GitFleet includes a built-in TokenManager for handling rate limits and authentication across multiple tokens:

from GitFleet import GitHubClient
from GitFleet.providers import TokenManager, ProviderType

# Create a token manager
token_manager = TokenManager()
token_manager.add_token("token1", ProviderType.GITHUB)
token_manager.add_token("token2", ProviderType.GITHUB)

# Create a client with the token manager
github = GitHubClient(
    token="token1",
    token_manager=token_manager  # Auto-rotation of tokens
)

# The client will automatically use the next available token
# when rate limits are hit
repos = await github.fetch_repositories("octocat")

See the Token Management guide for more details.

Data Analysis with Pandas

All provider clients support converting their responses to pandas DataFrames for data analysis:

# Option 1: Use the utility function
from GitFleet import to_dataframe
repos = await github.fetch_repositories("octocat")
df = to_dataframe(repos)

# Option 2: Use the client method
repos = await github.fetch_repositories("octocat")
df = await github.to_pandas(repos)

# Analyze the data
popular_repos = df.sort_values("stargazers_count", ascending=False)
languages = df["language"].value_counts()

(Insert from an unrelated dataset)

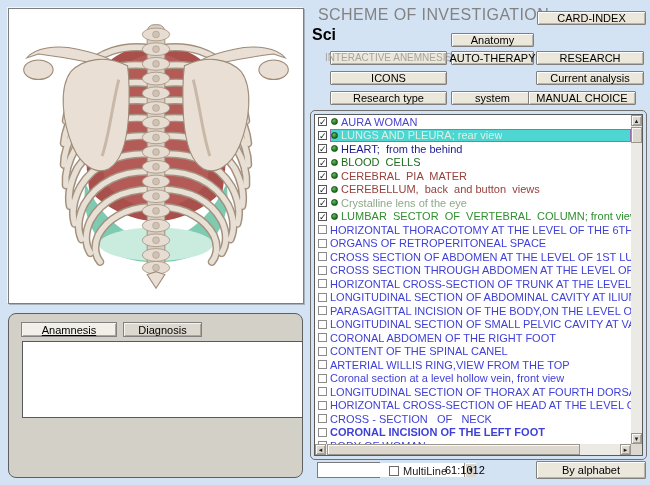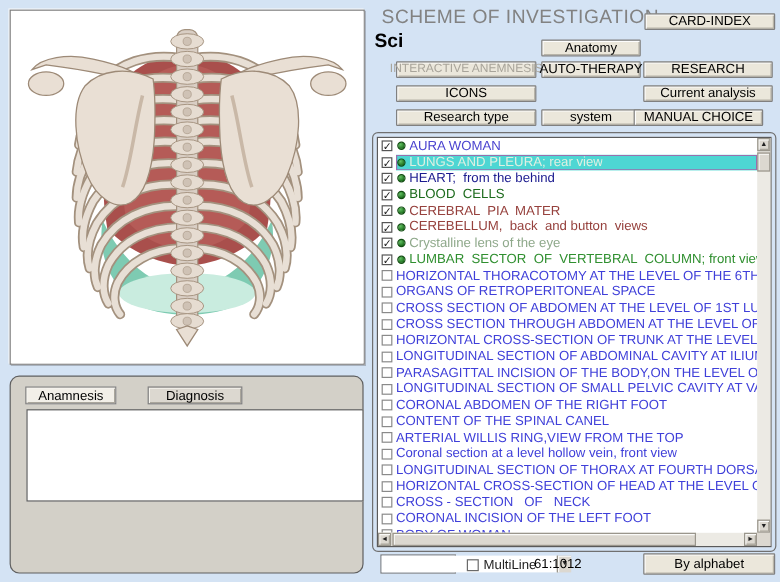"Anamnesis" button.tab-btn { text-decoration: none -> underline; width: 76px -> 96px }
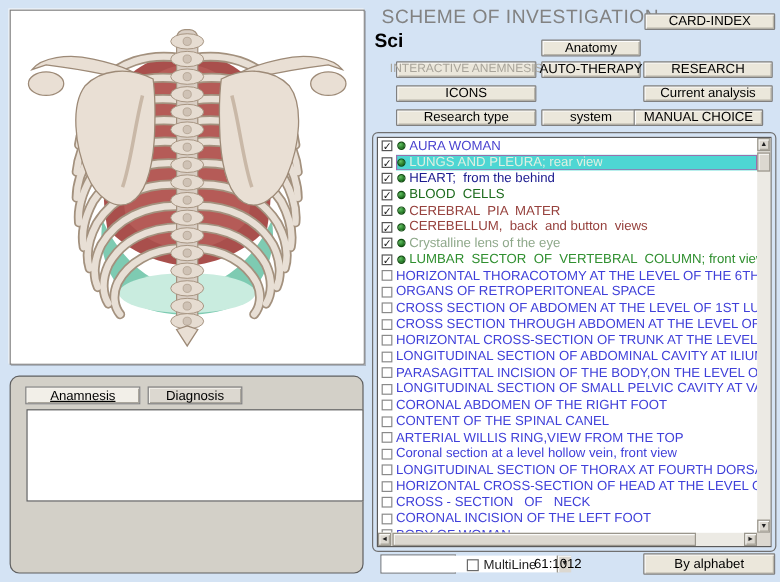"CORONAL INCISION OF THE LEFT" span.li-lbl { font-weight: none -> bold }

# Print the top 5 most popular repositories
print(popular_repos[["name", "stargazers_count"]].head(5))

Force Python Implementation

You can force GitFleet to use the pure Python implementation if needed:

# Force Python implementation
github = GitHubClient(
    token="your-github-token",
    use_python_impl=True  # Force Python implementation
)

See the Implementation guide for more details.